Cette offensive s’inscrit dans un contexte plus large de révision des règles sociales applicables aux frontaliers. L’accord du 29 avril 2026 marque en effet une étape clé après des années de blocages. Il prévoit que le pays où l’activité professionnelle est exercée prenne en charge les indemnités chômage, quel que soit le lieu de résidence du travailleur. Pour la France, l’enjeu est double : réduire ses dépenses sociales et harmoniser les règles au sein de l’espace européen, malgré les réticences de certains partenaires non membres de l’UE.

Et maintenant ?

Les prochaines étapes dépendront en grande partie de la réaction de Berne. Si la Suisse accepte de négocier, des discussions bilatérales pourraient s’engager rapidement pour adapter les accords existants. En revanche, si elle maintient son opposition, l’Union européenne pourrait utiliser des leviers économiques ou commerciaux pour faire plier la Confédération. Pour les 27 500 travailleurs frontaliers concernés, la réforme pourrait entraîner une modification de leurs droits, mais aucune date précise n’a encore été avancée pour son application effective.

Reste à voir comment la Suisse réagira à cette pression combinée de Paris et de Bruxelles. « Ça prendra un peu de temps », a reconnu le ministre, suggérant que la mise en œuvre pourrait s’étaler sur plusieurs années. En attendant, la France compte bien mobiliser tous les outils diplomatiques à sa disposition pour faire aboutir ce dossier, quitte à en faire une priorité de sa présidence tournante au Conseil de l’UE, si l’opportunité se présente.

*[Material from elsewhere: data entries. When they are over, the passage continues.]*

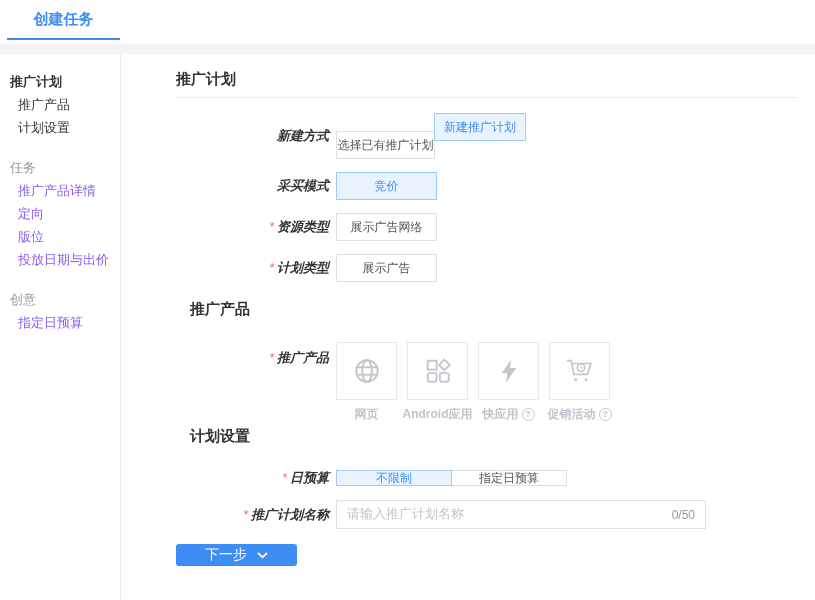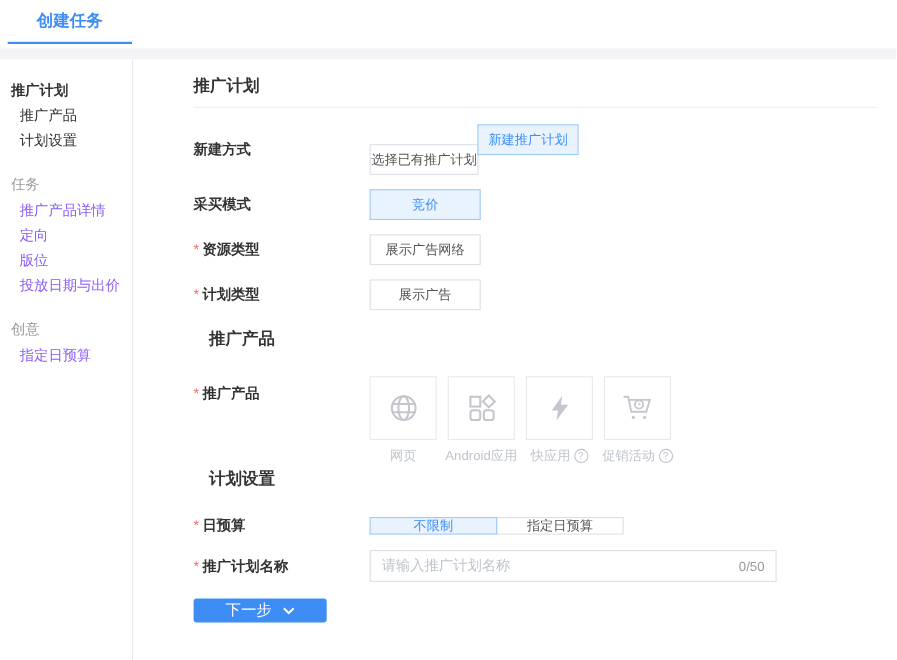--- a/index.html
+++ b/index.html
@@ -36,8 +36,8 @@
   .frow { display:flex; align-items:center; }
   .frow.top-align { align-items:flex-start; }
   .mt15 { margin-top:15px; } .mt13 { margin-top:13px; } .mt24 { margin-top:24px; }
-  .flabel { width:160px; padding-right:7px; text-align:left; font-size:13px; font-weight:bold;
-            color:#333; flex-shrink:0; white-space:nowrap; }
+  .flabel { width:160px; padding-right:7px; text-align:right; font-size:13px; font-weight:bold;
+            color:#333; flex-shrink:0; white-space:nowrap;font-style:italic; }
   .frow.top-align .flabel { padding-top:7px; }
   .req { color:#f56c6c; margin-right:3px; font-weight:normal; }
 

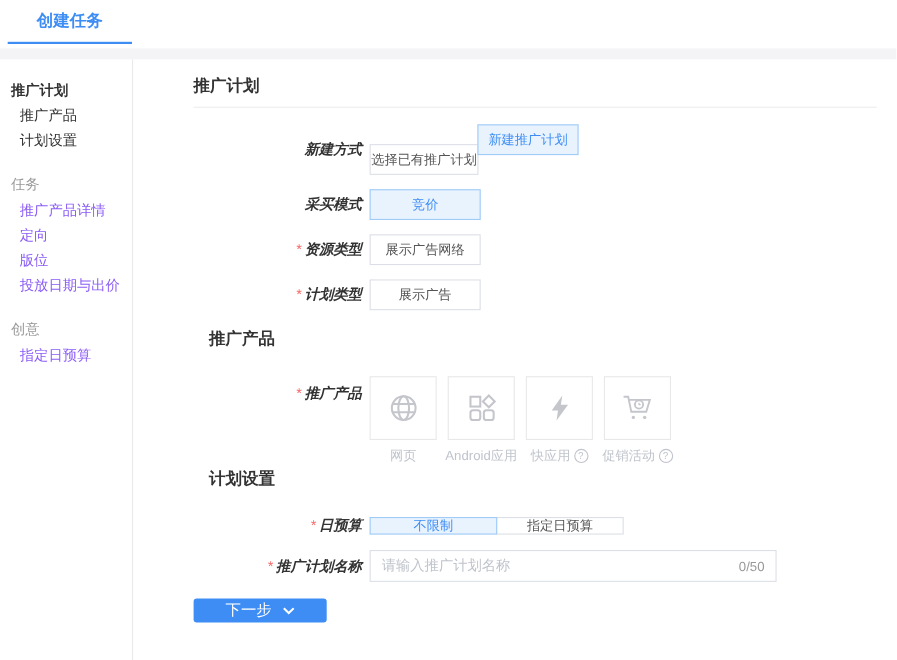--- a/index.html
+++ b/index.html
@@ -52,7 +52,7 @@
   .h30 { height:16px; }
 
   
-  .cards { display:flex; }
+  .cards { display:flex;font-weight:bold; }
   .card-col { width:61px; margin-right:10px; display:flex; flex-direction:column; align-items:center; }
   .card { width:61px; height:58px; border:1px solid #e8e8e8; background:#fff;
           display:flex; align-items:center; justify-content:center; cursor:pointer; }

Quant aux frontaliers, ils devront suivre de près l’évolution des négociations. Leur situation pourrait en effet être profondément modifiée si l’accord venait à s’appliquer. Pour l’instant, aucune mesure transitoire n’a été annoncée, mais des consultations entre les autorités françaises, suisses et européennes devraient être organisées dans les prochains mois.

L’accord européen s’applique à l’ensemble des 27 États membres de l’UE, mais concerne particulièrement les pays où travaillent un grand nombre de frontaliers français, comme la Suisse et le Luxembourg. La réforme vise à ce que le pays du lieu de travail prenne en charge les indemnités chômage, et non plus celui de résidence.

L’accord a été validé par les 27 États membres le 29 avril 2026, mais son application effective dépendra des négociations en cours avec les pays non membres de l’UE, comme la Suisse. Aucune date précise n’a encore été fixée, mais le ministre français du Travail, Jean-Pierre Farandou, a indiqué que la mise en œuvre prendrait « un peu de temps ».